- [WHAT IS BEING ASKED]
Give again the line that contains "- 20. Restaurantes Inteligentes" and every line after it to the end of the records. Keep them exactly as they are and add nothing.

[Change listing data]
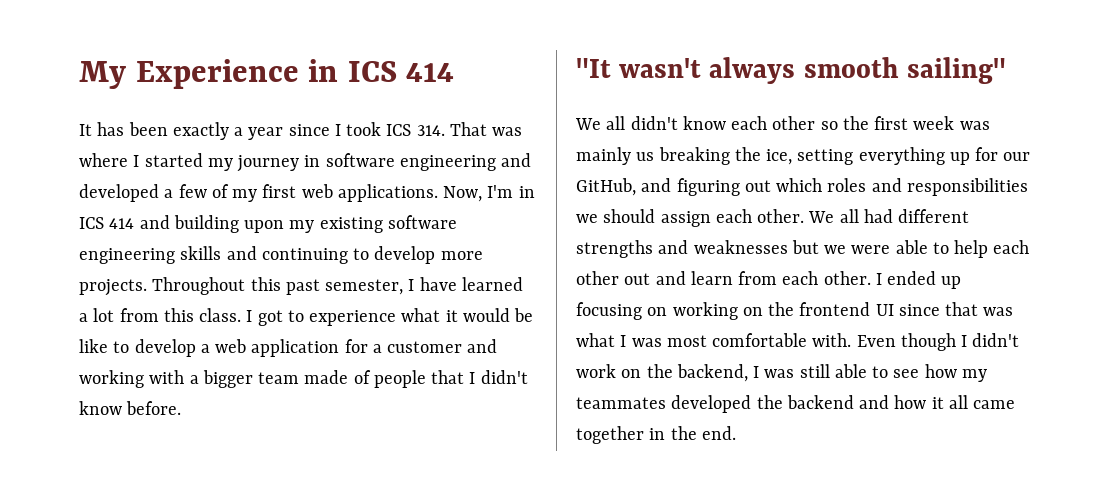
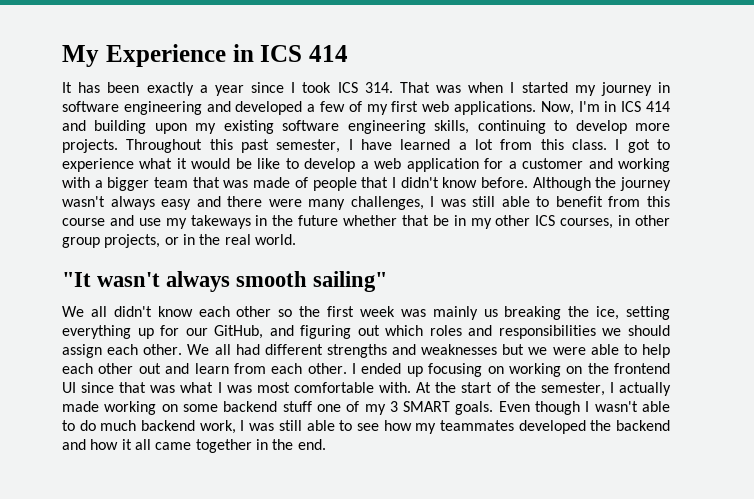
- It has been exactly a year since I took ICS 314. That was where I started my journey in software engineering and developed a few of my first web applications.
+ It has been exactly a year since I took ICS 314. That was when I started my journey in software engineering and developed a few of my first web applications.
- Now, I'm in ICS 414 and building upon my existing software engineering skills and continuing to develop more projects.
+ Now, I'm in ICS 414 and building upon my existing software engineering skills, continuing to develop more projects.
- I got to experience what it would be like to develop a web application for a customer and working with a bigger team made of people that I didn't know before.
+ I got to experience what it would be like to develop a web application for a customer and working with a bigger team that was made of people that I didn't know before. Although the journey wasn't always easy and there were many challenges, I was still able to benefit from this course and use my takeways in the future whether that be in my other ICS courses, in other group projects, or in the real world.
- Even though I didn't work on the backend, I was still able to see how my teammates developed the backend and how it all came together in the end.
+ At the start of the semester, I actually made working on some backend stuff one of my 3 SMART goals. Even though I wasn't able to do much backend work, I was still able to see how my teammates developed the backend and how it all came together in the end.

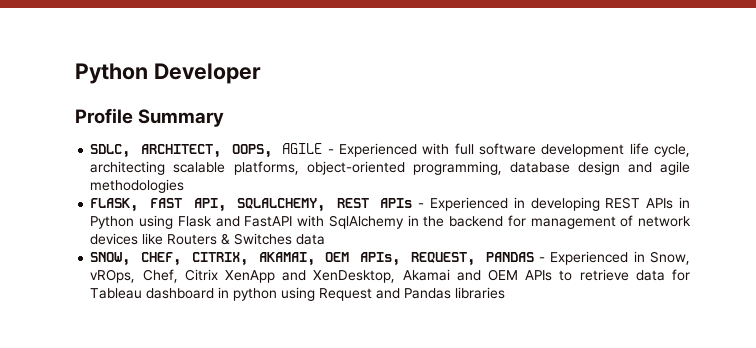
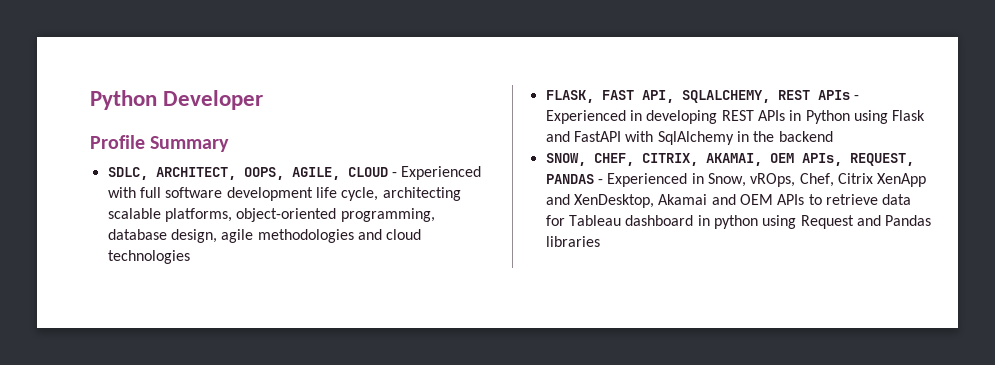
- SDLC, ARCHITECT, OOPS, AGILE - Experienced with full software development life cycle, architecting scalable platforms, object-oriented programming, database design and agile methodologies
+ SDLC, ARCHITECT, OOPS, AGILE, CLOUD - Experienced with full software development life cycle, architecting scalable platforms, object-oriented programming, database design, agile methodologies and cloud technologies
- FLASK, FAST API, SQLALCHEMY, REST APIs - Experienced in developing REST APIs in Python using Flask and FastAPI with SqlAlchemy in the backend for management of network devices like Routers & Switches data
+ FLASK, FAST API, SQLALCHEMY, REST APIs - Experienced in developing REST APIs in Python using Flask and FastAPI with SqlAlchemy in the backend

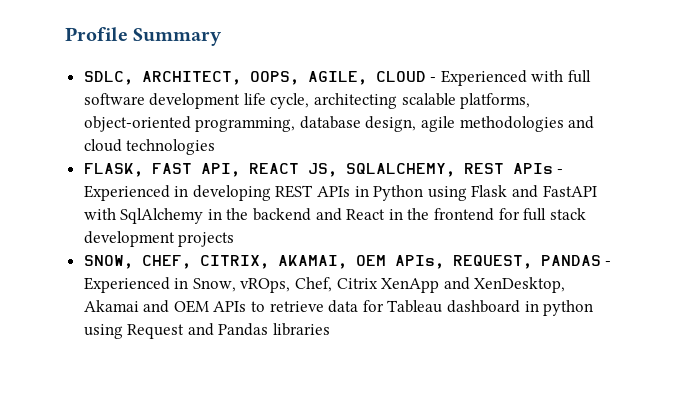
- Python Developer
- FLASK, FAST API, SQLALCHEMY, REST APIs - Experienced in developing REST APIs in Python using Flask and FastAPI with SqlAlchemy in the backend
+ FLASK, FAST API, REACT JS, SQLALCHEMY, REST APIs - Experienced in developing REST APIs in Python using Flask and FastAPI with SqlAlchemy in the backend and React in the frontend for full stack development projects

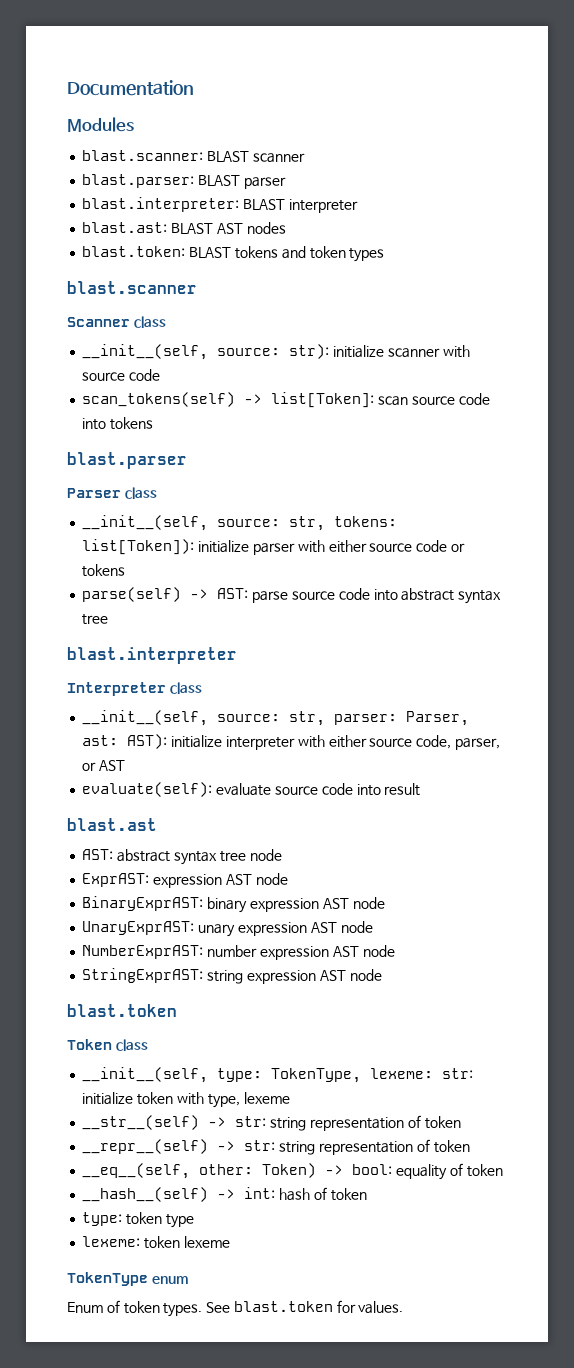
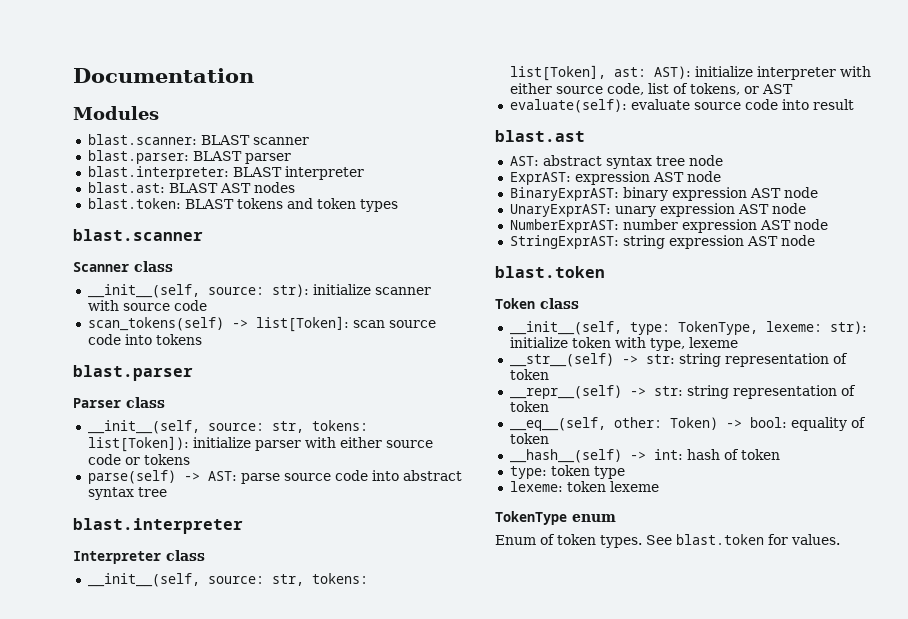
- __init__(self, source: str, parser: Parser, ast: AST): initialize interpreter with either source code, parser, or AST
+ __init__(self, source: str, tokens: list[Token], ast: AST): initialize interpreter with either source code, list of tokens, or AST
- __init__(self, type: TokenType, lexeme: str: initialize token with type, lexeme
+ __init__(self, type: TokenType, lexeme: str): initialize token with type, lexeme

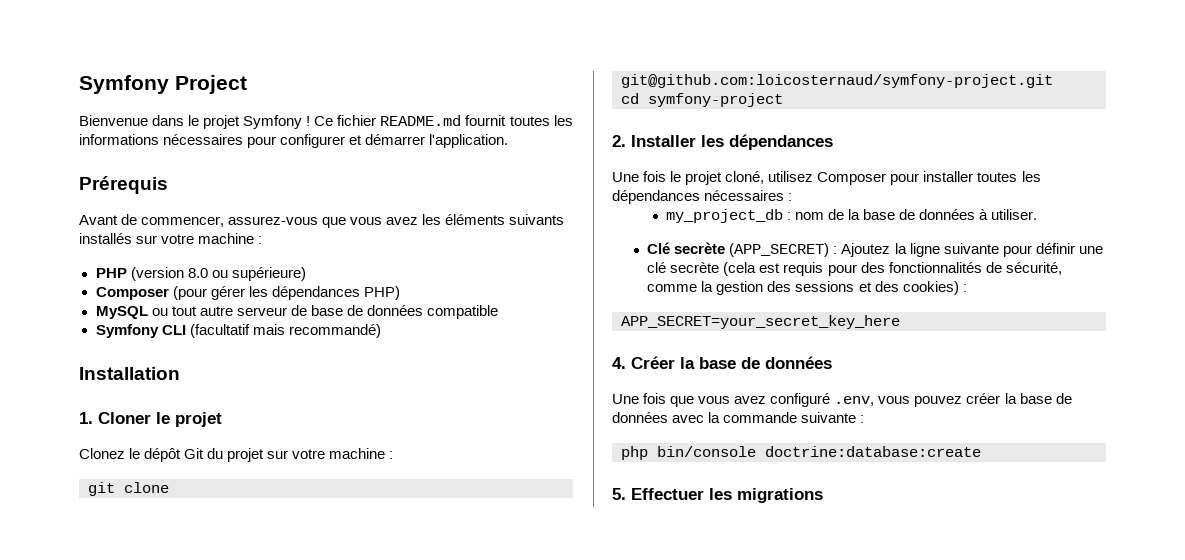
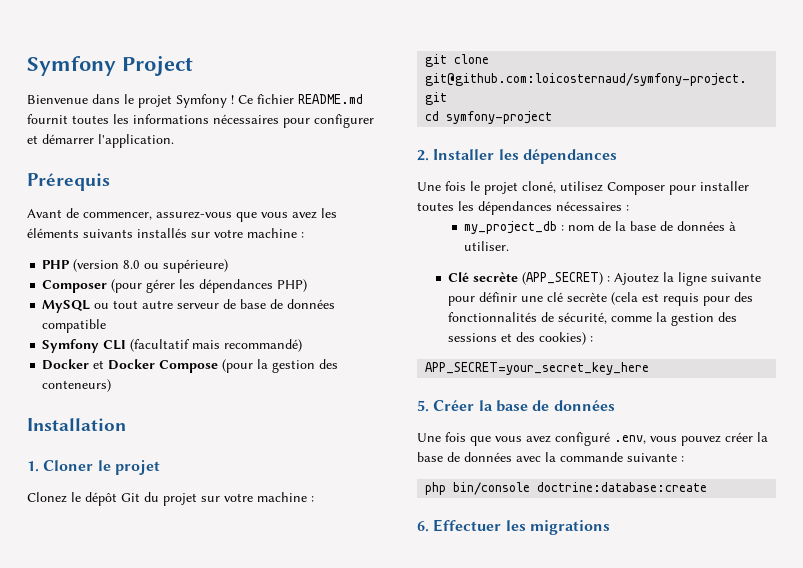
+ Docker et Docker Compose (pour la gestion des conteneurs)
- 4. Créer la base de données
+ 5. Créer la base de données
- 5. Effectuer les migrations
+ 6. Effectuer les migrations

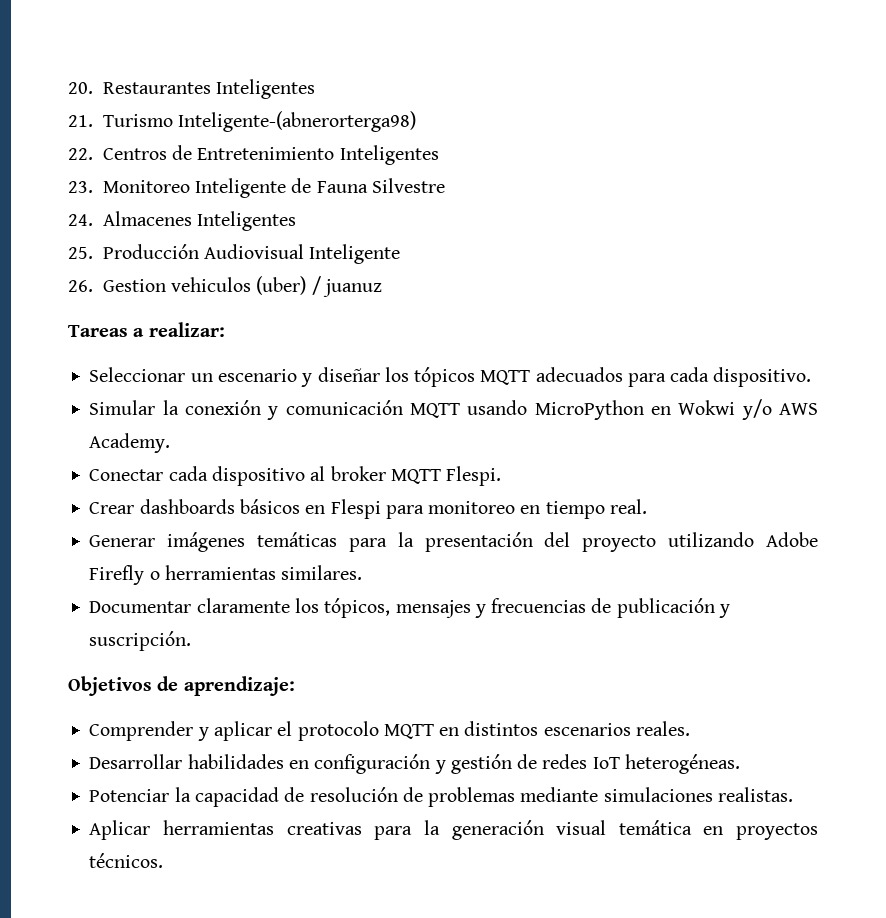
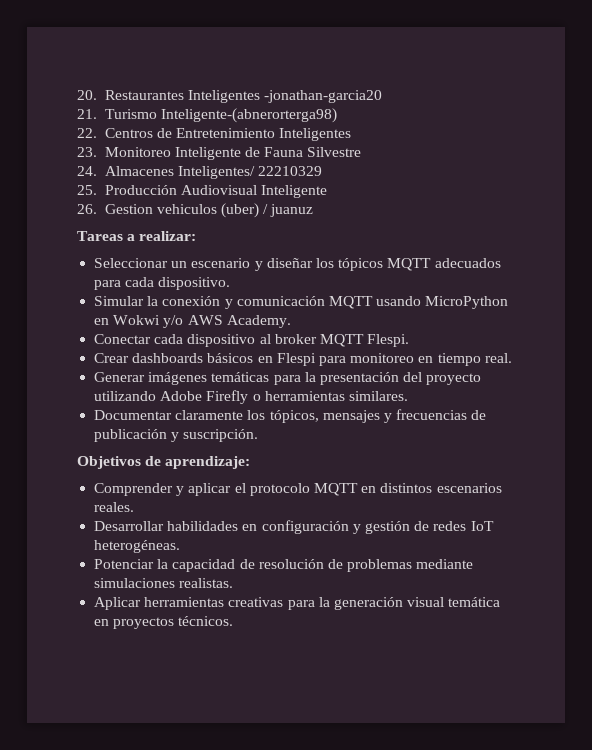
- 20. Restaurantes Inteligentes
+ 20. Restaurantes Inteligentes -jonathan-garcia20
- 24. Almacenes Inteligentes
+ 24. Almacenes Inteligentes/ 22210329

- [OUTPUT OF THE EXERCISE]
- 20. Restaurantes Inteligentes
+ 20. Restaurantes Inteligentes -jonathan-garcia20
- 24. Almacenes Inteligentes
+ 24. Almacenes Inteligentes/ 22210329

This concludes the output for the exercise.